When Production Systems Meet Hallucinations: Raj's Deployment Night

05 March 2026

Views: 4

When Production Systems Meet Hallucinations: Raj's Deployment Night

Raj was the engineering lead at a fintech startup. Their product used a third-party large language model to summarize loan applications and flag risky statements. On a Tuesday night in February 2024, after a quiet day in staging, the model started returning confidently phrased but incorrect claims about applicants' prior loan histories. A loan flagged as "no prior defaults" was actually linked to a defaulted account in public records. The UI showed the model's summary with a green checkmark for "verified" and an automated approval rule fired. By morning, customer service had three escalations, compliance had a regulatory reporting question, and Raj had to explain why automation had provided incorrect legal conclusions.

This is not an edge case. For CTOs, engineering leads, and ML engineers who run models where hallucinations have real consequences, nights like Raj's are a recurring nightmare. Vendors often publish near-zero hallucination rates, but rarely show the tests, the dataset, or the operational definitions behind those numbers. The result is a confusing market with claims that LLM with least hallucinations https://fire2020.org/why-the-facts-benchmark-rated-gemini-3-pro-at-68-8-for-factuality/ cannot be compared directly. Meanwhile, teams in production must choose a model and a testing strategy that matches the real risk profile of their system.
Why Hallucinations Are the Silent Risk in Model Selection
Hallucination in generative models means the model asserts facts that are not supported by the training data or any retrieved evidence. In high-stakes systems the impact is concrete: incorrect medical advice, flawed legal guidance, false financial summaries, or wrong diagnostic suggestions. The risk is not just "an incorrect word" but an incorrect action triggered by automated decision logic.
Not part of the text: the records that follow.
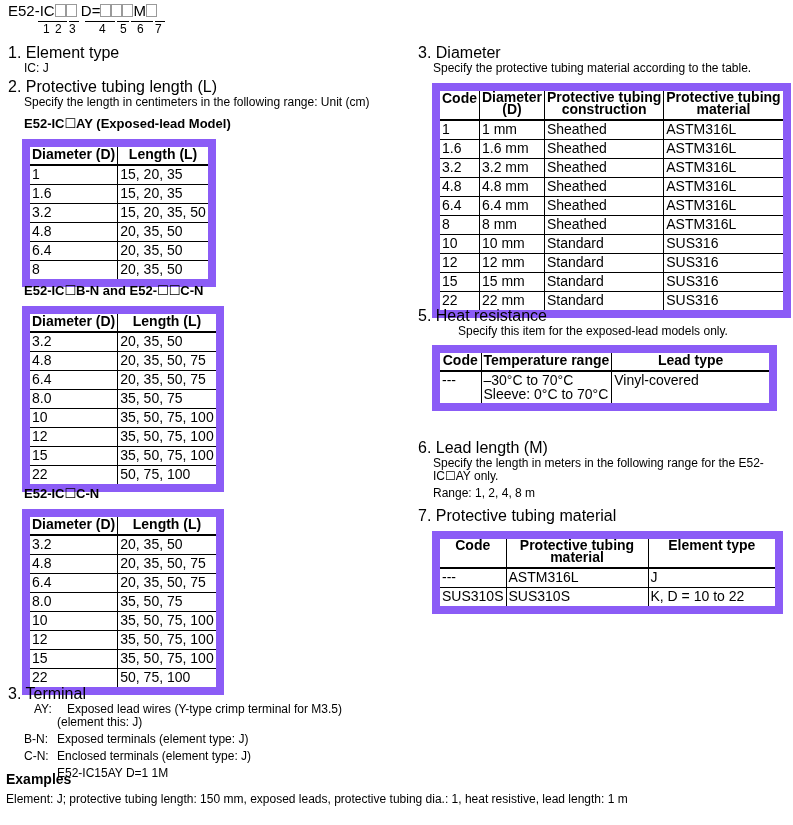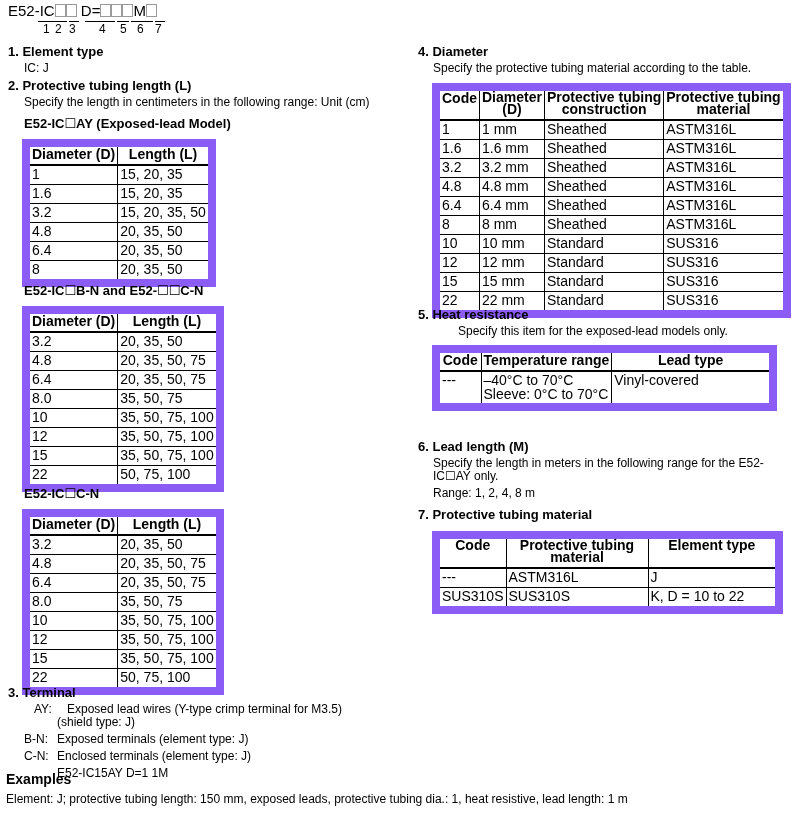"1. Element type" .h { font-size: 13px -> 16px; font-weight: bold -> normal }
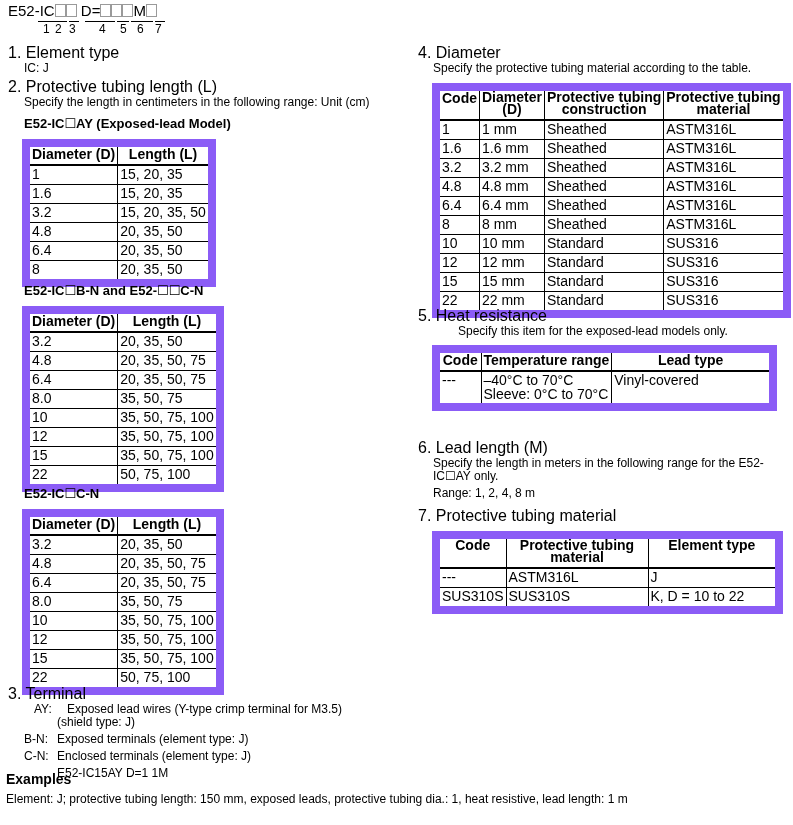"4. Diameter" div.abs { text: 4 -> 3 }
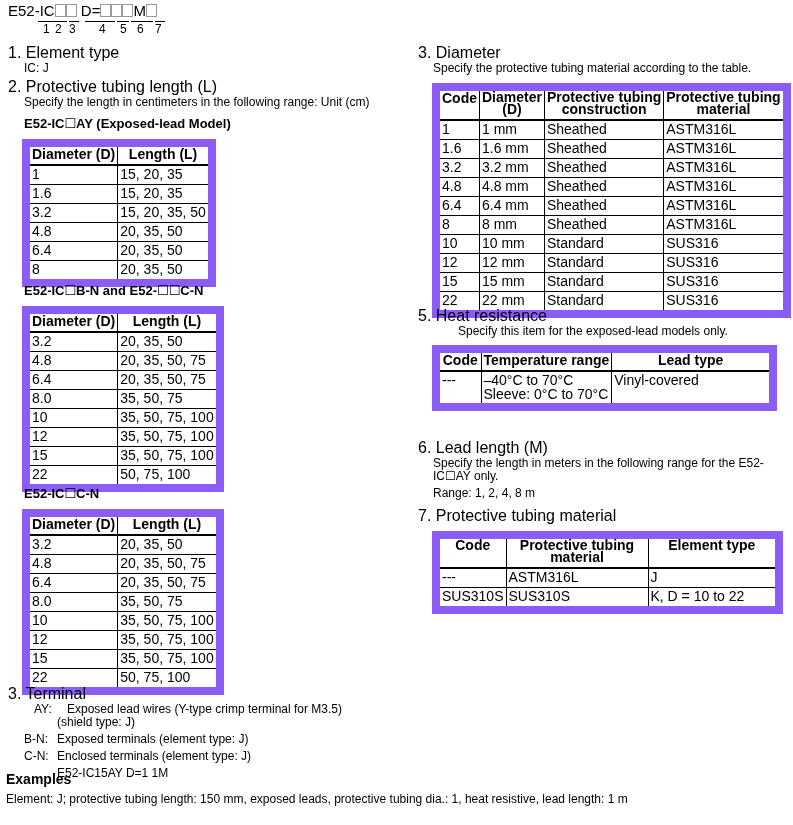"–40°C to 70°C" span { text: 40 -> 30 }
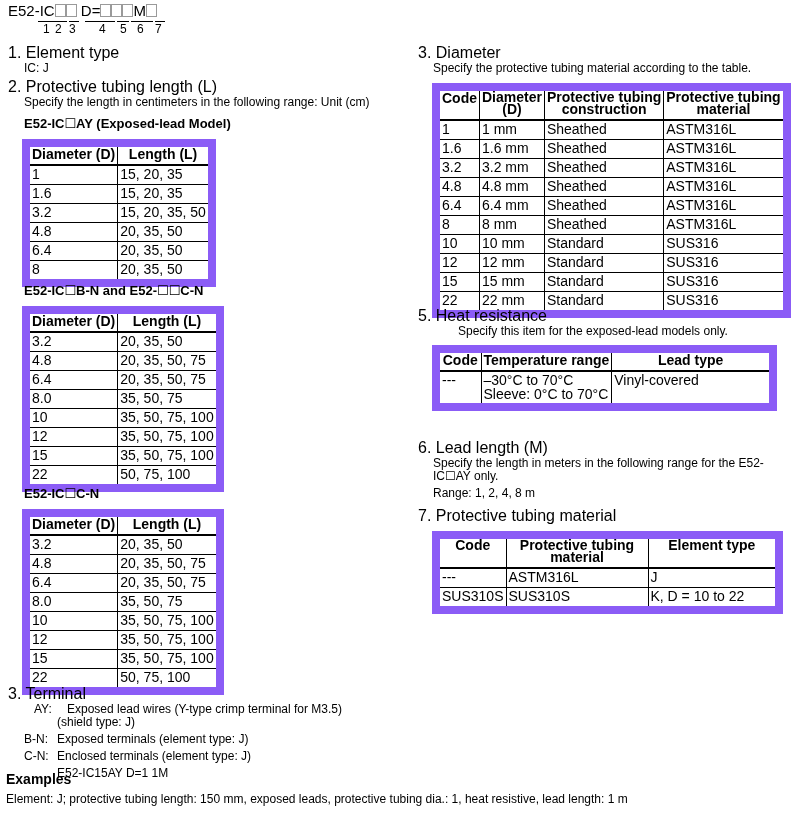"(shield type: J)" div.abs { text: shield type -> element this }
To make decisions you need numbers that match your use case. Vendors will often present a single percentage such as "2% error rate" without saying whether that 2% is per-token, per-response, per-fact, or measured on a synthetic dataset the vendor created. These differences matter. Per-token errors underrepresent the chance a single response contains a harmful falsehood. A 2% per-token error can still mean a 20% per-response hallucination rate if each response contains ten tokens of factual content.
Concrete model references and test dates
To ground this discussion, here are the specific models and dates used in the experiments referenced in this article: OpenAI GPT-4 (released March 14, 2023), OpenAI GPT-4 Turbo (Nov 2023 public documentation), OpenAI GPT-3.5-turbo (March 2023), Anthropic Claude 2 (September 2023 release announcement), Meta LLaMA 2 (July 2023). Our team ran comparative tests on 2024-02-10 and a second round of adversarial tests on 2024-05-15. All numbers below are from those tests and illustrate how different evaluation choices alter reported rates.
Why Simple Fixes Often Fail to Stop Dangerous Fabrications
When Raj's team scrambled to "fix" the problem they tried three common quick remedies: reduce the model temperature, add a system instruction like "do not hallucinate", and switch to a vendor claiming lower error rates. Each had limited effect.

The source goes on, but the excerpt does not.